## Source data
◆ ◆ ◆ ◆ ◆
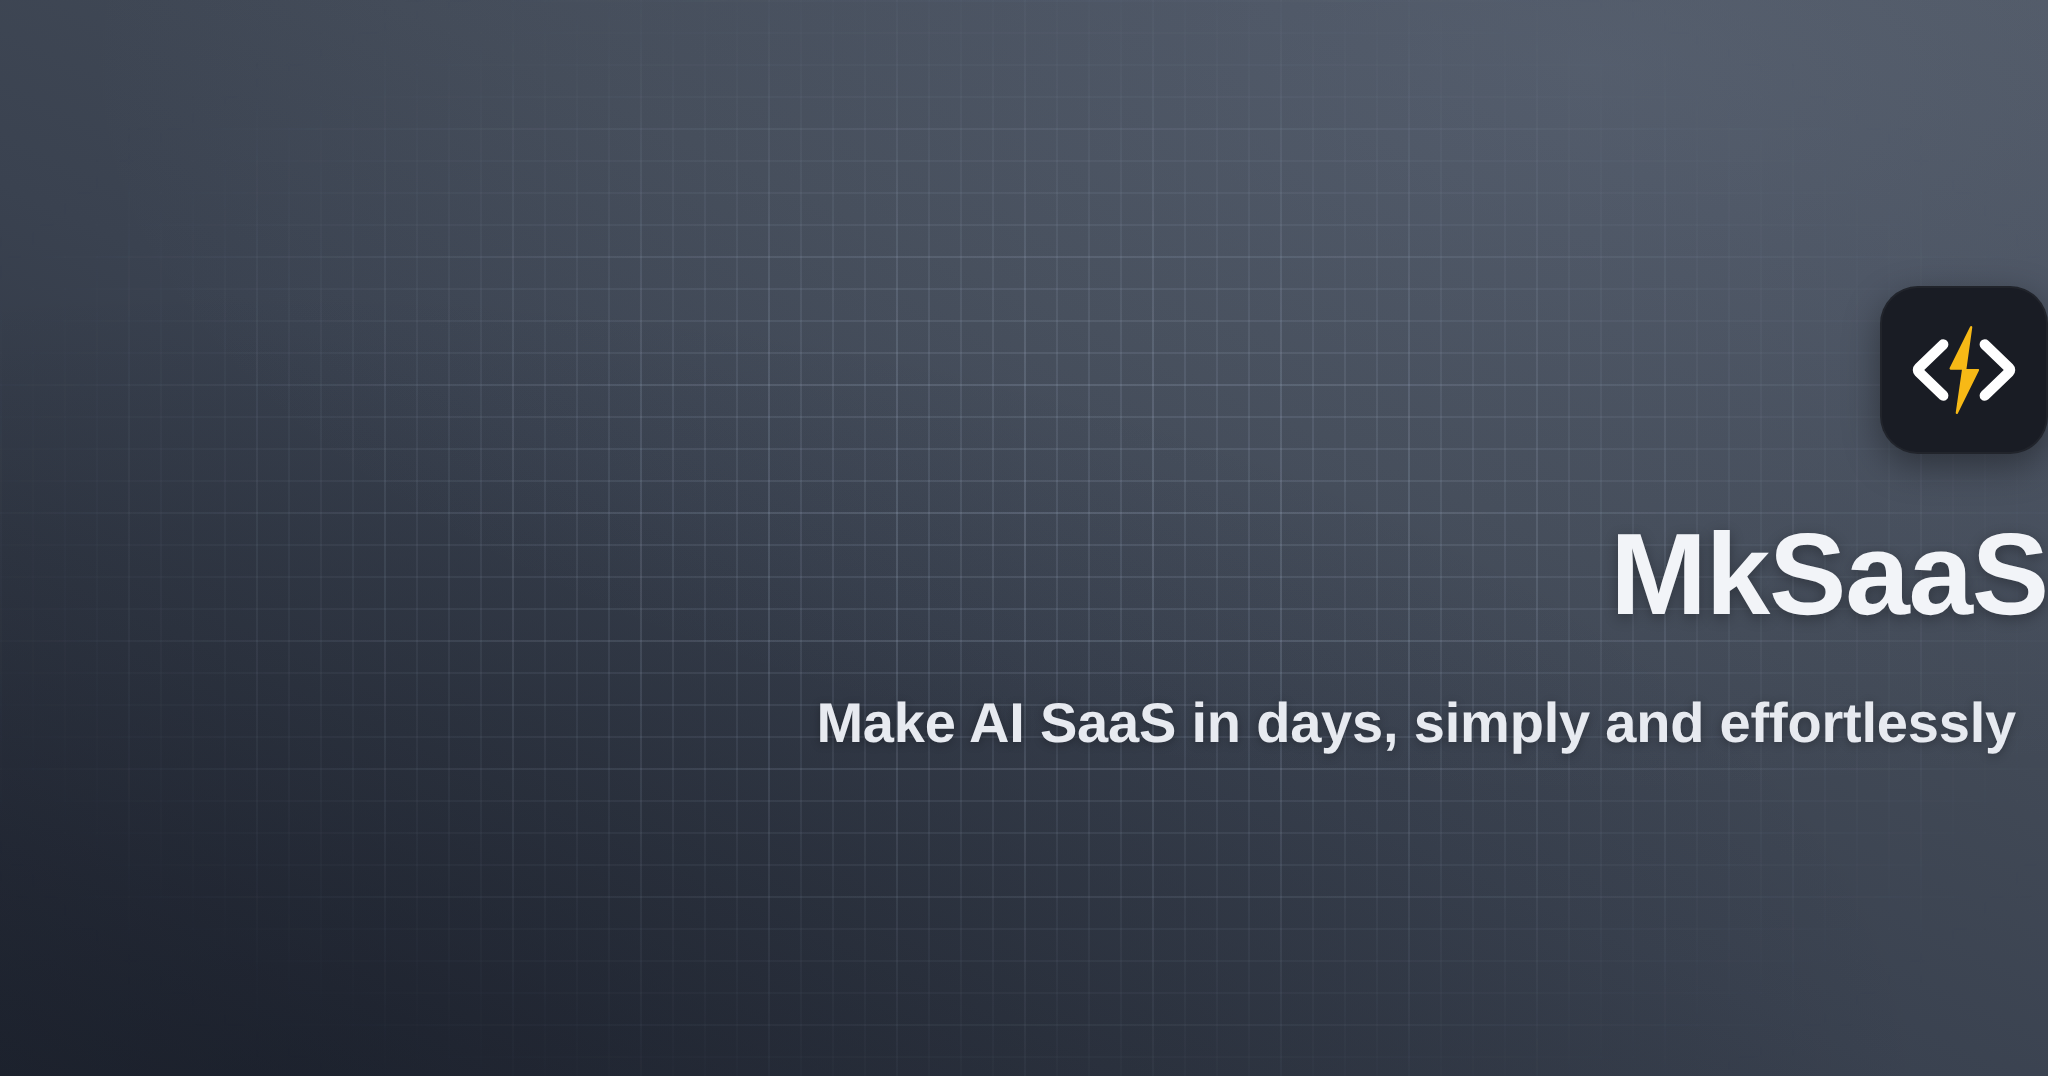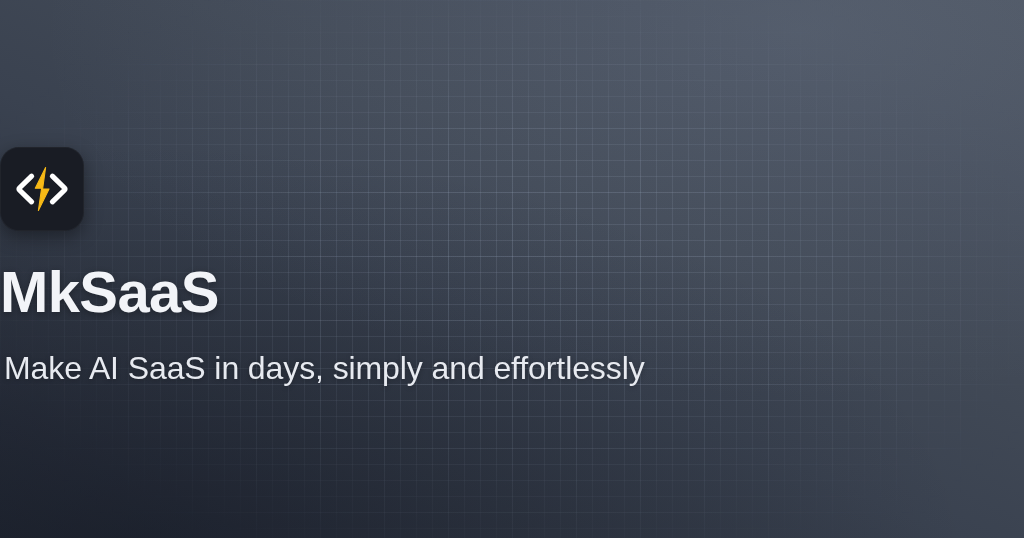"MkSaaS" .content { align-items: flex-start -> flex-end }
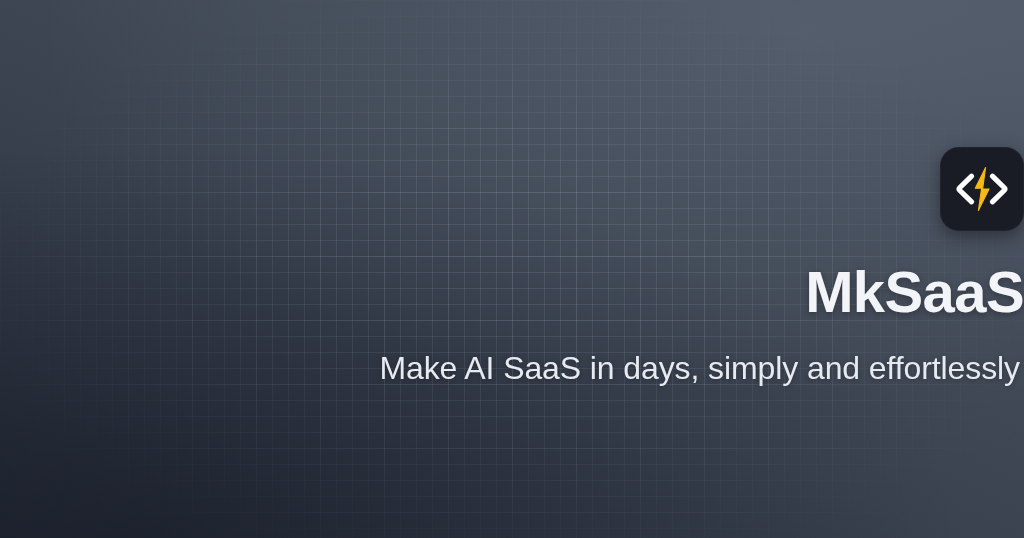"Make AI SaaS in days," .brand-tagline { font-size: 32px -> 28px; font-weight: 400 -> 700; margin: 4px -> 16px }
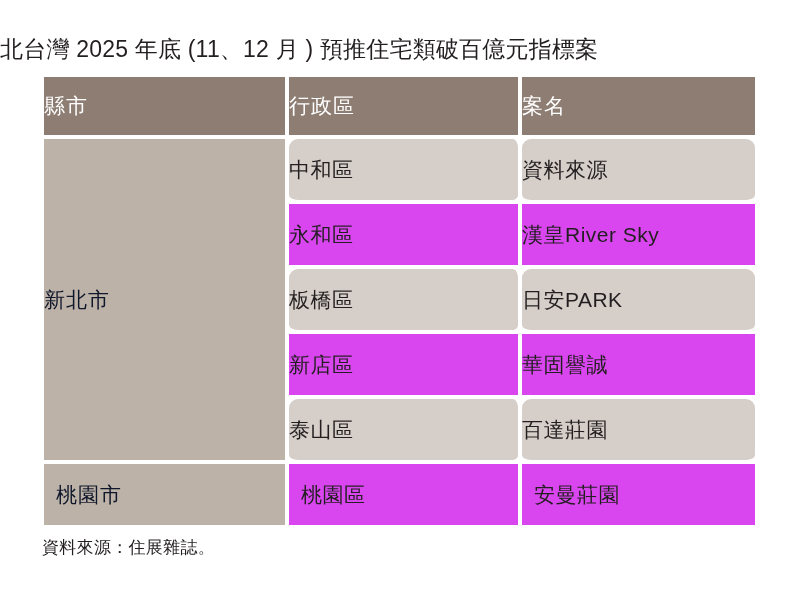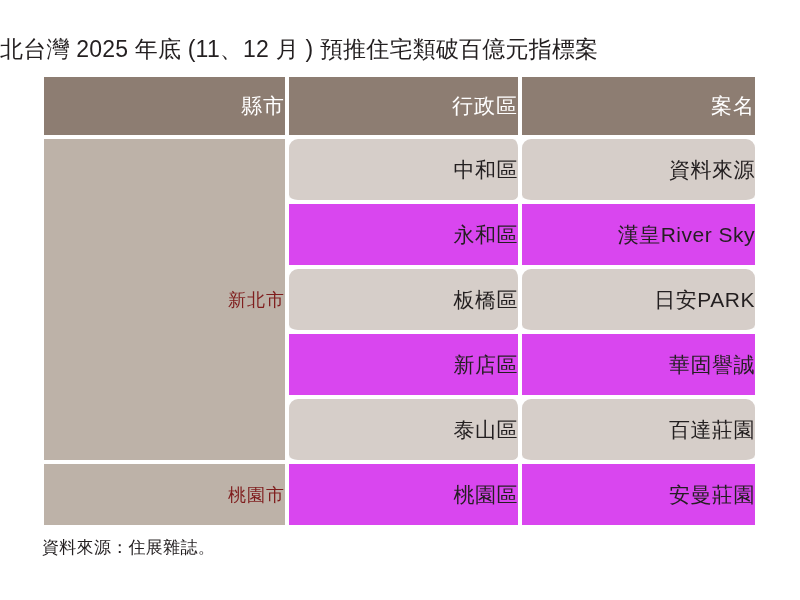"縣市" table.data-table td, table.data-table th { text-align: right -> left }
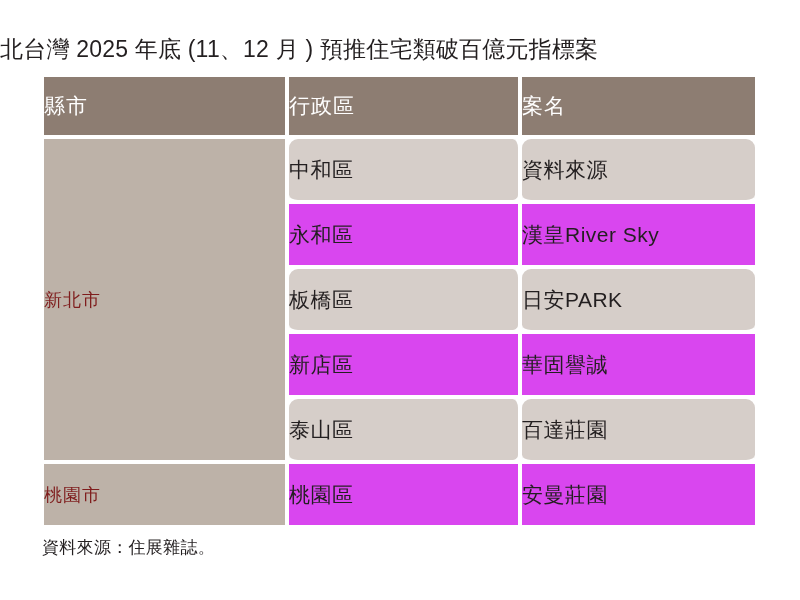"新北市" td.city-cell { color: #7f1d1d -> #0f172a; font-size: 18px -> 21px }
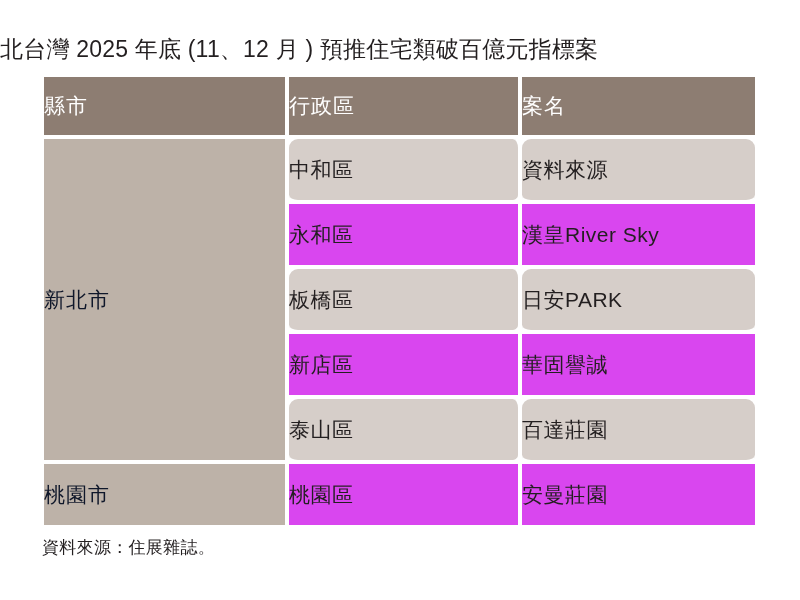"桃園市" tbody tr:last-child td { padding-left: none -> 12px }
◆ ◆ ◆ ◆ ◆
## Task goal
Verbatim repetition of the entries is required, excluding any pictures.

## Solution to this exercise
"MkSaaS" .content { align-items: flex-start -> flex-end }
"Make AI SaaS in days," .brand-tagline { font-size: 32px -> 28px; font-weight: 400 -> 700; margin: 4px -> 16px }
"縣市" table.data-table td, table.data-table th { text-align: right -> left }
"新北市" td.city-cell { color: #7f1d1d -> #0f172a; font-size: 18px -> 21px }
"桃園市" tbody tr:last-child td { padding-left: none -> 12px }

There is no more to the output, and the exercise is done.